What I learnt from my encounter with debt at a young age

We live in a world where borrowing money is easy; Student Loans; Credit Cards; Overdrafts; Pay Day Loans; but what are the risks of taking advantage of this borrowing?

When I started at university (a good few years ago now!) at the Freshers’ fair a high street bank offered me a credit card which allowed me to borrow up to £500.  I made use of the card going out and having a good time in Freshers’ week. Of course, no one gives you free money so, later in the term I was having to cut back on going out to pay back the money I had borrowed. 

When you borrow money it is not free, unfortunately you will need to pay it back!  

Not only do you pay back the amount you borrowed but you will likely have to pay back interest.   Interest is effectively the charge you pay for borrowing the money.

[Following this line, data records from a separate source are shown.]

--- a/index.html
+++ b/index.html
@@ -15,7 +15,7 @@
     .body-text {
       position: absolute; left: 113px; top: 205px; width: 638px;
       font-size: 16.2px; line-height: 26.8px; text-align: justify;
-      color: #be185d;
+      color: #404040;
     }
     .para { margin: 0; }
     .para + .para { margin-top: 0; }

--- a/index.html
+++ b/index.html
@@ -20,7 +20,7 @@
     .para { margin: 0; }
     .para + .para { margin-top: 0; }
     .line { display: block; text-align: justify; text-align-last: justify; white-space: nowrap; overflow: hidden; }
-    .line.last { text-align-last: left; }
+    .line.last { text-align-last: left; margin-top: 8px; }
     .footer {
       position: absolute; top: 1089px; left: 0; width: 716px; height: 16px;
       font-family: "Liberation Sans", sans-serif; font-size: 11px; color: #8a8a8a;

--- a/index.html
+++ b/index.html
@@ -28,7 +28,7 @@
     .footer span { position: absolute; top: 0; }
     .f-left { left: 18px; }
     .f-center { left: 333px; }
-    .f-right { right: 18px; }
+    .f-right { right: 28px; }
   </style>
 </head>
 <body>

The level of interest depends on the type of lending.  Whilst student accounts might give you interest-free borrowing for a period, this will expire.  Some other types of borrowing can have very high rates of interest. 

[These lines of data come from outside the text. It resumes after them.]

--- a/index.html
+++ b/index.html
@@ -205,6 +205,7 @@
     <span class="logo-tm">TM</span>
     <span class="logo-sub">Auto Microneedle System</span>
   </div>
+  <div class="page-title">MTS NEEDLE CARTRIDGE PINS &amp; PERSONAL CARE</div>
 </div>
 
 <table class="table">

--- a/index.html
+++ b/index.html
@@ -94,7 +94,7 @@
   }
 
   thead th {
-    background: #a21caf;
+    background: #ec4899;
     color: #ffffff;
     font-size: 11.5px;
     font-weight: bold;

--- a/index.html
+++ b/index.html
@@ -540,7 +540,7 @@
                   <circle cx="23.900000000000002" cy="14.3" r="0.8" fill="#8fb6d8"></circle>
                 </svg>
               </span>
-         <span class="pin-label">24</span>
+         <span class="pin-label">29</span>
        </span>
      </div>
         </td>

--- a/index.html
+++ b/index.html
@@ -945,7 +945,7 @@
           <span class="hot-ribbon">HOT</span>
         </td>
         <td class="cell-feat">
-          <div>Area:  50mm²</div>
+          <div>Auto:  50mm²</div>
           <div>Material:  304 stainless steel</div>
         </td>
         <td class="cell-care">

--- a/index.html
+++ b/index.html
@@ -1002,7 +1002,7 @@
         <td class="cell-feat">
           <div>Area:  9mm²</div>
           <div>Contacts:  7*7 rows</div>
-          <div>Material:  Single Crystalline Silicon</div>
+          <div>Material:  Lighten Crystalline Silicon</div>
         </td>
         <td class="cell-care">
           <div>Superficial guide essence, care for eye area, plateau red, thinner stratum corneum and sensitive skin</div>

Let’s take pay day loans where you might borrow £100 (to tide you over in the short term) but you will pay back £125 in a month’s time, a cost of 25% just over one month.  Say you then had to take out another loan to pay back the £125 at the end of the next month you would owe £156.  If you kept doing this by the end of a year the £100 would have cost you £1,455!

Of course, not all debt is bad, and often people borrow money for good reasons such as buying a house or perhaps a car to get to work.  Sometimes people borrow more money than they can afford to pay back.  This might be because they didn’t realise the cost, or maybe because when they took out the debt, they could afford the repayments but something happened, perhaps they lost their job, and as a result they could no longer pay the debt back. 

But what happens if you can’t pay back money you’ve borrowed? 

Well in the long run it could affect your credit rating, this is a score that financial institutions use to determine whether they are happy to lend you money in the future, a bad credit rating means that you may not be able to get a mortgage to buy a home or borrow money in the future for important purchases or maybe to start a business.

The important thing is to only borrow money you really need to and to make sure you can afford to pay back.

Think about:

  • Why you are borrowing the money?
  • Is it really needed?
  • Could you save up for what you need?

Then, if you do decide to borrow money, make sure you sit down and run through how much money you have coming in and how much you have going out and that you can afford the repayments.

If you are unfortunate enough to get into debt problems, there is lots of support out there from services such as Citizens Advice and it’s always best to start dealing with the issue as soon as possible.

If you need to borrow money make sure you understand the implications and take informed decisions.